One famous psychological experiment, conducted by Stanley Milgram in 1974, relied on deception to achieve experimental realism. In this experiment of obedience, participants were led to believe that they were taking part in a study of the effects of punishment on learning and were asked to deliver strong electric shocks to a fellow participant whenever he failed to learn an association between two words. As the intensity of the shock the participant ostensibly delivered to the learner increased, and the learner began to complain of a heart condition, participants often questioned the method or protested the use of such strong shocks. The researcher would always respond in the same manner, assuring the participant that the learner would not suffer any permanent damage and that the integrity of the experiment required that he continue with the shocks. The true purpose of the experiment was to determine whether participants would obey the instructions of the researcher and continue to injure the learner even when they personally felt that it was wrong to do so. If participants had known the true purpose of the experiment, one can assume that they would not have continued to obey the experimenter. However, the deception used in this experiment allowed researchers to investigate the conditions under which participants will obey an authority figure that orders them to harm another person.
This strategy of using deception to minimize reactivity and response bias on the part of participants is a matter of ethical debate, since participants agree to take part in the research based on a fabricated explanation of the purpose of the experiment. However, the use of this deceptive practice is justified by researchers explaining that many questions cannot be meaningfully addressed in the context of an experiment without the use of deception, and that this practice results in minimal risk or harm to the participant. Indeed, after researchers explained the true purpose of the experiment to participants in Milgram’s experiment (in a process known as debriefing), most participants said that they understood why deception needed to be used in explaining the purpose of the study and that they did not regret participating.
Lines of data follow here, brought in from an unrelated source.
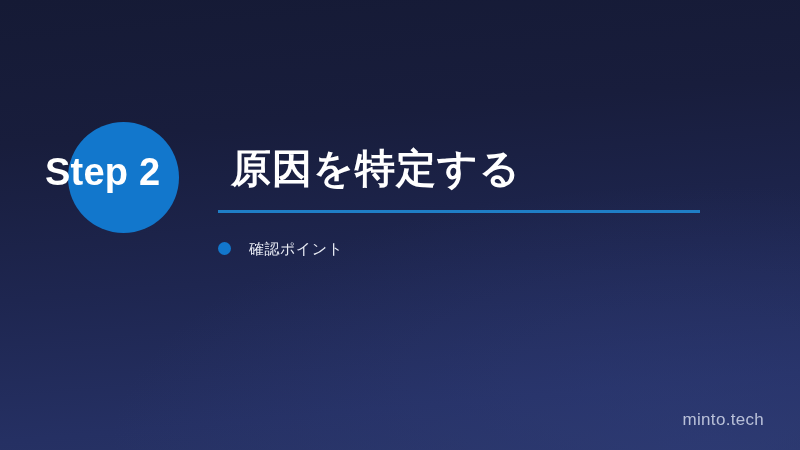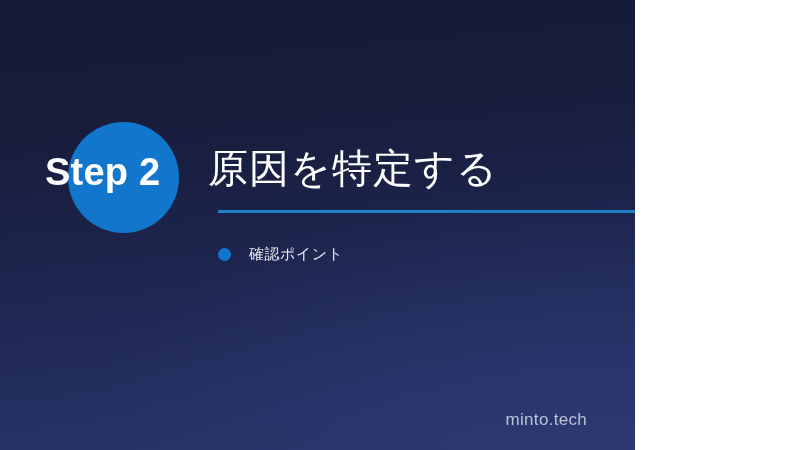--- a/index.html
+++ b/index.html
@@ -7,21 +7,21 @@
     padding: 0;
   }
   body {
     width: 800px;
     height: 450px;
     overflow: hidden;
     font-family: "Liberation Sans", "DejaVu Sans", sans-serif;
   }
   #slide {
     position: relative;
-    width: 635px;
+    width: 800px;
     height: 450px;
     background: linear-gradient(175deg, #151a35 0%, #181d3c 28%, #1e2650 58%, #253063 85%, #293566 100%);
     overflow: hidden;
   }
   #slide::after {
     content: "";
     position: absolute;
     inset: 0;
     background: radial-gradient(120% 95% at 88% 100%, rgba(48,62,124,0.55) 0%, rgba(48,62,124,0.0) 62%);
     pointer-events: none;
@@ -43,25 +43,25 @@
     z-index: 3;
     font-size: 38px;
     font-weight: bold;
     color: #ffffff;
     letter-spacing: 0.2px;
     white-space: nowrap;
     line-height: 1;
   }
   #slide-title {
     position: absolute;
-    left: 208px;
+    left: 231px;
     top: 148px;
     z-index: 3;
     font-size: 40px;
-    font-weight: normal;
+    font-weight: bold;
     color: #ffffff;
     letter-spacing: 1px;
     white-space: nowrap;
     line-height: 1;
   }
   #title-rule {
     position: absolute;
     left: 218px;
     top: 210px;
     width: 482px;
@@ -73,42 +73,42 @@
     position: absolute;
     left: 218px;
     top: 236px;
     z-index: 3;
     margin: 0;
     padding: 0;
     list-style: none;
   }
   .bullet-item {
     display: flex;
-    align-items: flex-end;
+    align-items: center;
     height: 25px;
     margin-bottom: 20px;
   }
   .bullet-dot {
     width: 13px;
     height: 13px;
     border-radius: 50%;
     background: #1277cc;
     flex: 0 0 13px;
   }
   .bullet-text {
     margin-left: 18px;
     font-size: 15px;
     color: #e9ecf5;
     letter-spacing: 0.5px;
     white-space: nowrap;
     line-height: 1;
   }
   #footer-brand {
     position: absolute;
-    right: 48px;
+    right: 36px;
     bottom: 22px;
     z-index: 3;
     font-size: 17px;
     color: #b9c0d8;
     letter-spacing: 0.3px;
     line-height: 1;
   }
 </style>
 </head>
 <body>

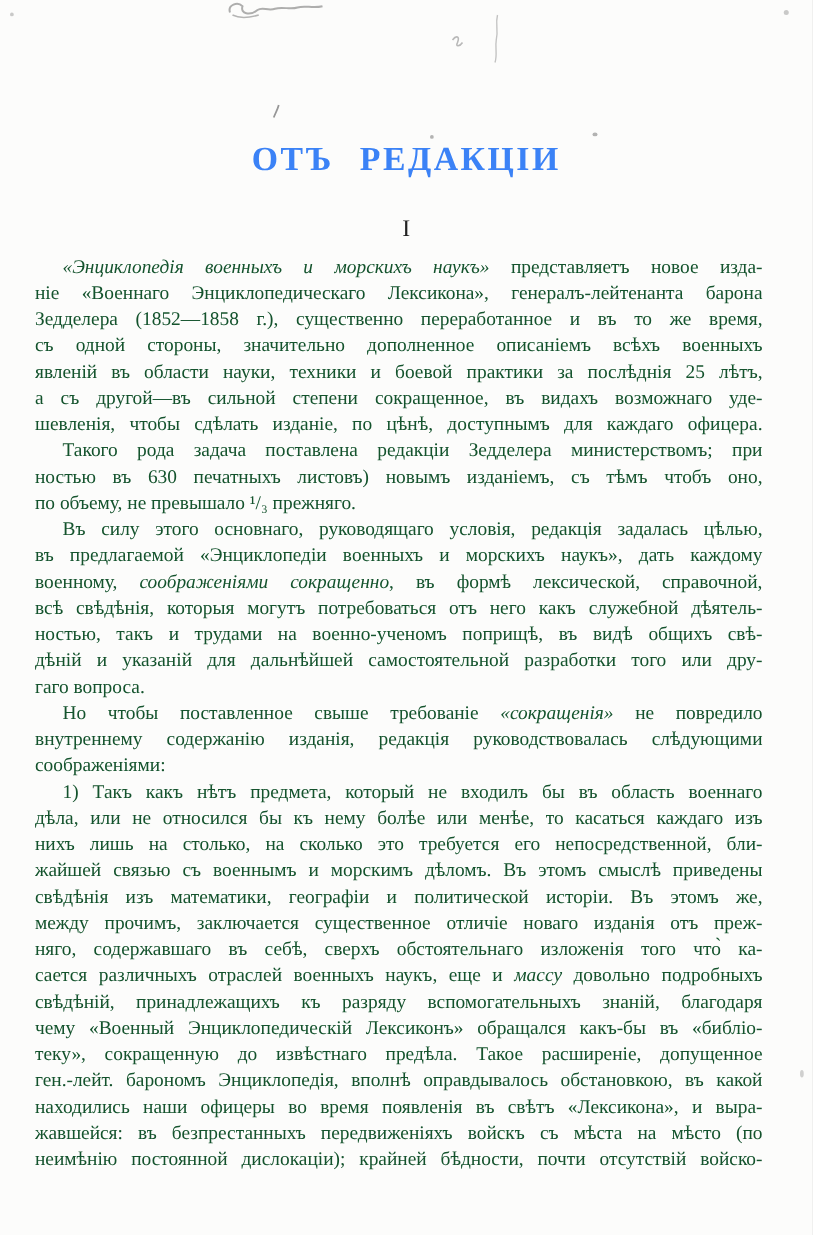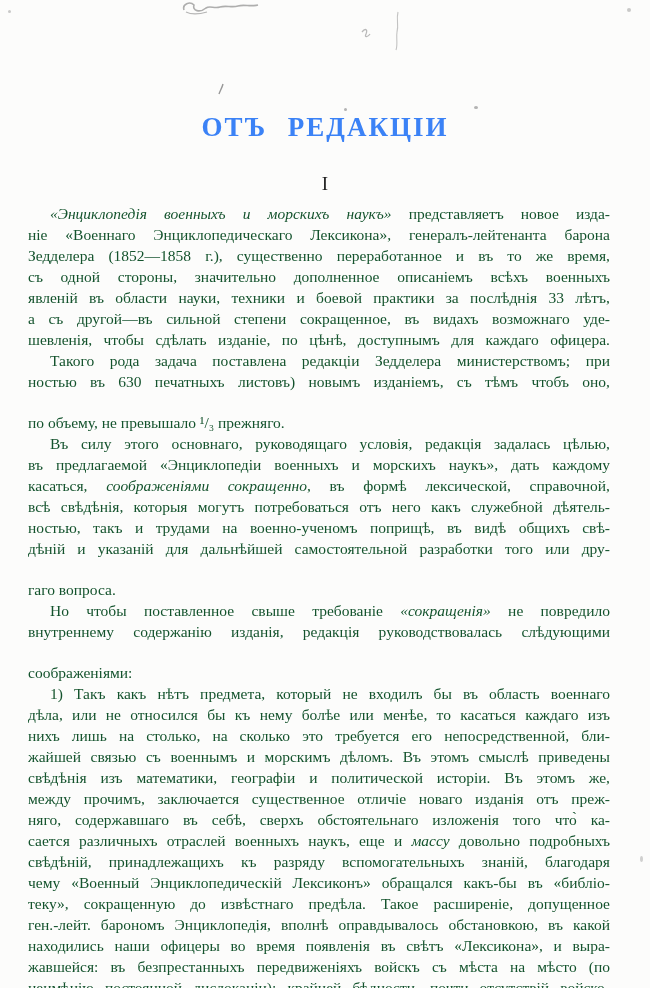--- a/index.html
+++ b/index.html
@@ -29,21 +29,21 @@
     font-size:15.5px;line-height:21px;
     color:#14532d;
   }
   .line{
     text-align:justify;
     text-align-last:justify;
     height:21px;overflow:hidden;
     white-space:normal;
   }
   .line.indent{text-indent:22px;}
-  .line.plast{text-align-last:left;margin-top:20px;}
+  .line.plast{text-align-last:left;}
   .it{font-style:italic;}
   .smudge{position:absolute;pointer-events:none;}
   .speck{position:absolute;background:#6a6a6a;border-radius:50%;opacity:.5;}
 </style>
 </head>
 <body>
 
 <div class="page">
 
   <svg class="smudge" style="left:180px;top:0;opacity:.55" width="90" height="18" viewBox="0 0 90 18">
@@ -65,29 +65,29 @@
 
   <div class="heading">ОТЪ РЕДАКЦІИ</div>
 
   <div class="numeral">I</div>
 
   <div class="body-text">
       <div class="line indent"><span class="it">«Энциклопедія военныхъ и морскихъ наукъ»</span><span> представляетъ новое изда-</span></div>
       <div class="line"><span>ніе «Военнаго Энциклопедическаго Лексикона», генералъ-лейтенанта барона</span></div>
       <div class="line"><span>Зедделера (1852—1858 г.), существенно переработанное и въ то же время,</span></div>
       <div class="line"><span>съ одной стороны, значительно дополненное описаніемъ всѣхъ военныхъ</span></div>
-      <div class="line"><span>явленій въ области науки, техники и боевой практики за послѣднія 33 лѣтъ,</span></div>
+      <div class="line"><span>явленій въ области науки, техники и боевой практики за послѣднія 25 лѣтъ,</span></div>
       <div class="line"><span>а съ другой—въ сильной степени сокращенное, въ видахъ возможнаго уде-</span></div>
       <div class="line"><span>шевленія, чтобы сдѣлать изданіе, по цѣнѣ, доступнымъ для каждаго офицера.</span></div>
       <div class="line indent"><span>Такого рода задача поставлена редакціи Зедделера министерствомъ; при</span></div>
       <div class="line"><span>ностью въ 630 печатныхъ листовъ) новымъ изданіемъ, съ тѣмъ чтобъ оно,</span></div>
       <div class="line plast"><span>по объему, не превышало ¹/₃ прежняго.</span></div>
       <div class="line indent"><span>Въ силу этого основнаго, руководящаго условія, редакція задалась цѣлью,</span></div>
       <div class="line"><span>въ предлагаемой «Энциклопедіи военныхъ и морскихъ наукъ», дать каждому</span></div>
-      <div class="line"><span>касаться, </span><span class="it">соображеніями сокращенно</span><span>, въ формѣ лексической, справочной,</span></div>
+      <div class="line"><span>военному, </span><span class="it">соображеніями сокращенно</span><span>, въ формѣ лексической, справочной,</span></div>
       <div class="line"><span>всѣ свѣдѣнія, которыя могутъ потребоваться отъ него какъ служебной дѣятель-</span></div>
       <div class="line"><span>ностью, такъ и трудами на военно-ученомъ поприщѣ, въ видѣ общихъ свѣ-</span></div>
       <div class="line"><span>дѣній и указаній для дальнѣйшей самостоятельной разработки того или дру-</span></div>
       <div class="line plast"><span>гаго вопроса.</span></div>
       <div class="line indent"><span>Но чтобы поставленное свыше требованіе </span><span class="it">«сокращенія»</span><span> не повредило</span></div>
       <div class="line"><span>внутреннему содержанію изданія, редакція руководствовалась слѣдующими</span></div>
       <div class="line plast"><span>соображеніями:</span></div>
       <div class="line indent"><span>1) Такъ какъ нѣтъ предмета, который не входилъ бы въ область военнаго</span></div>
       <div class="line"><span>дѣла, или не относился бы къ нему болѣе или менѣе, то касаться каждаго изъ</span></div>
       <div class="line"><span>нихъ лишь на столько, на сколько это требуется его непосредственной, бли-</span></div>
Experimental realism is often discussed in contrast to mundane realism (also known as ecological validity). Mundane realism refers to the extent to which the research is conducted in situations that are highly similar to everyday life experiences. Experimental research designs often don’t have high levels of mundane realism, since they are typically conducted in artificially created situations. However, even if the research situation doesn’t look the same as an everyday situation, it can still feel like a real experience. That is the goal of maximizing experimental realism: to get an artificial experimental manipulation to feel like a real experience.
SEE ALSO Experiments, Controlled; Experiments, Human; Validation
Pelham, Brett W., and Hart Blanton. 2002. Conducting Experiments in Psychology: Measuring the Weight of Smoke. 2nd ed. Belmont, CA: Wadsworth/Thompson Learning.